▶ [The task]: Search the records for the string "master", then copy each line where it appears.

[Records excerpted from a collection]
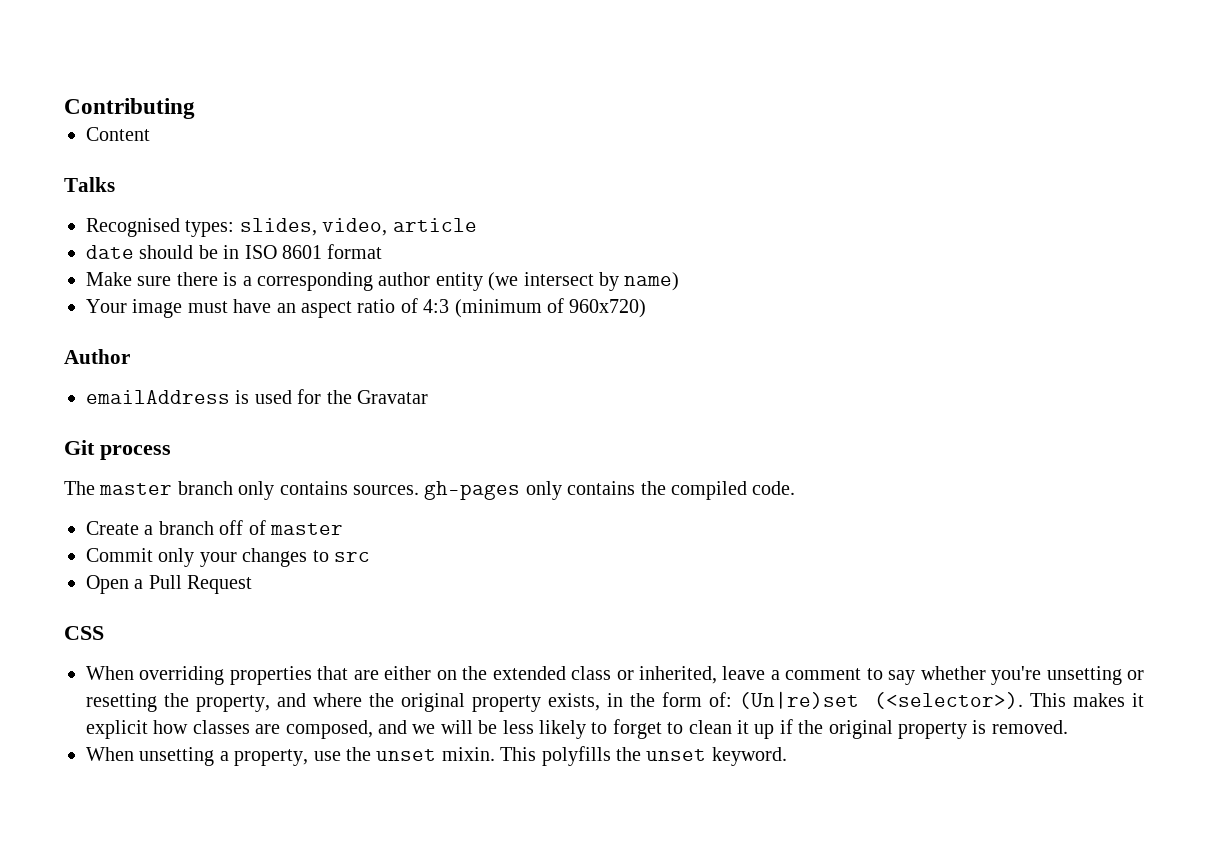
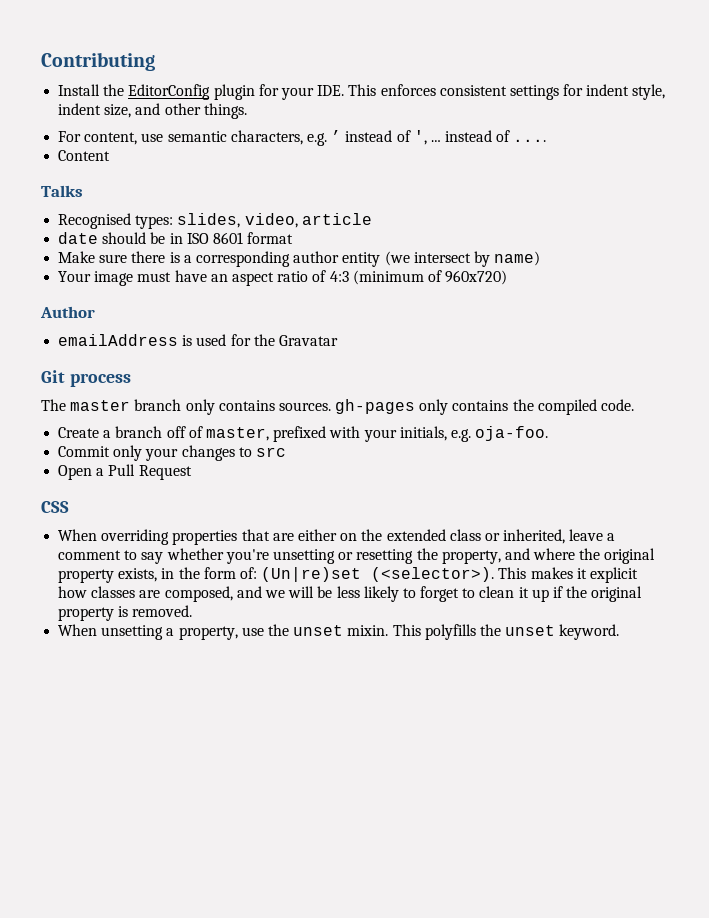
+ Install the EditorConfig plugin for your IDE. This enforces consistent settings for indent style, indent size, and other things.
+ For content, use semantic characters, e.g. ’ instead of ', … instead of ....
- Create a branch off of master
+ Create a branch off of master, prefixed with your initials, e.g. oja-foo.

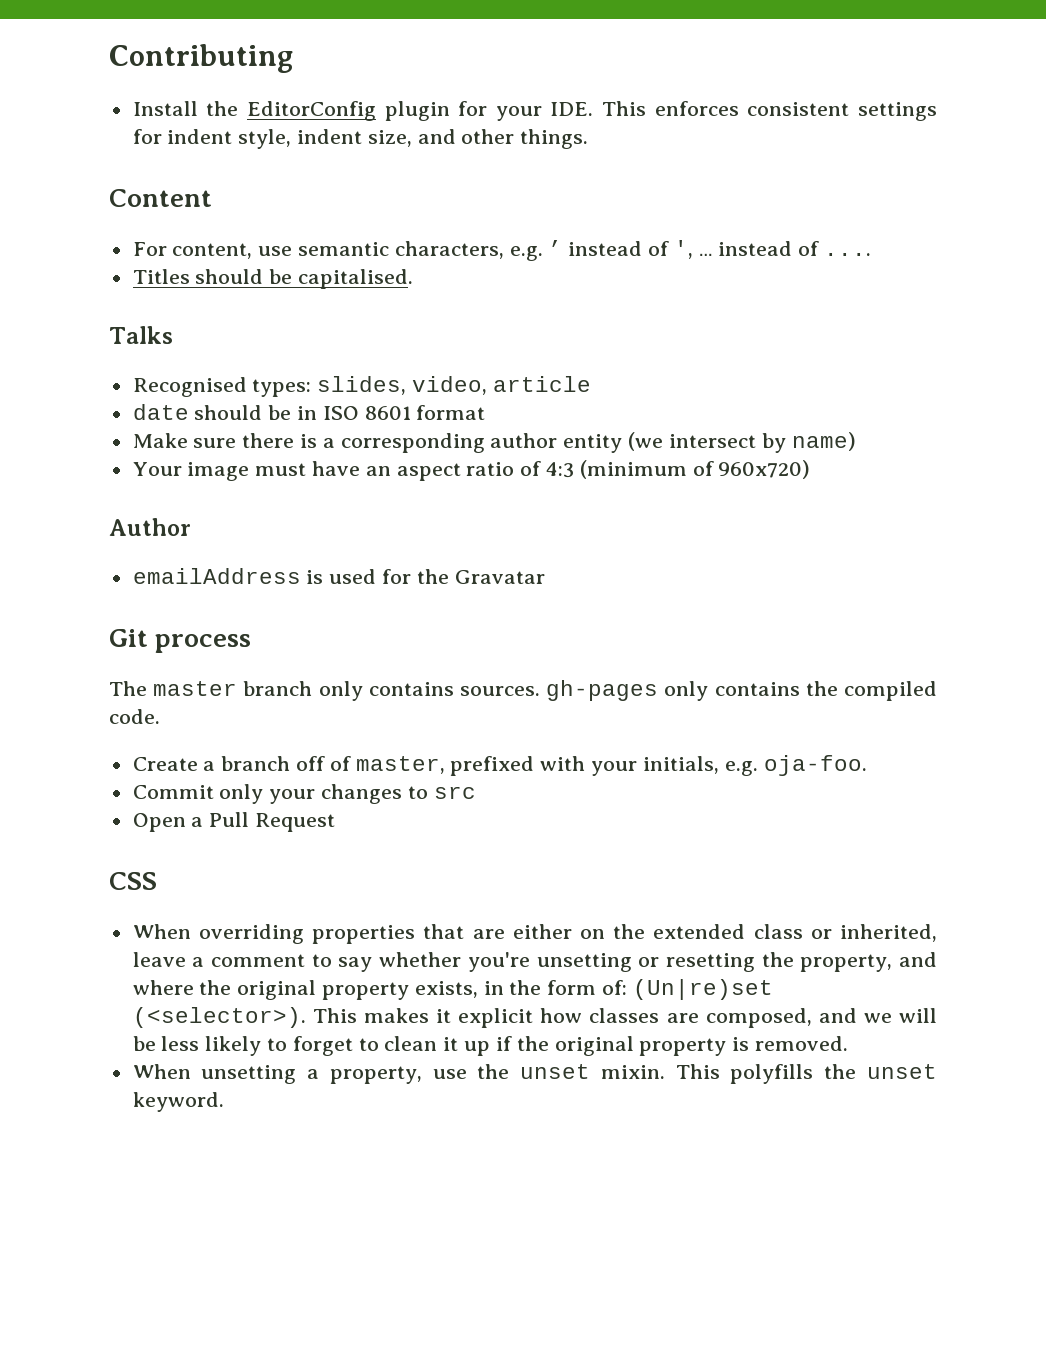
+ Content
- Content
+ Titles should be capitalised.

▶ [Reply to the task]:
- Create a branch off of master
+ Create a branch off of master, prefixed with your initials, e.g. oja-foo.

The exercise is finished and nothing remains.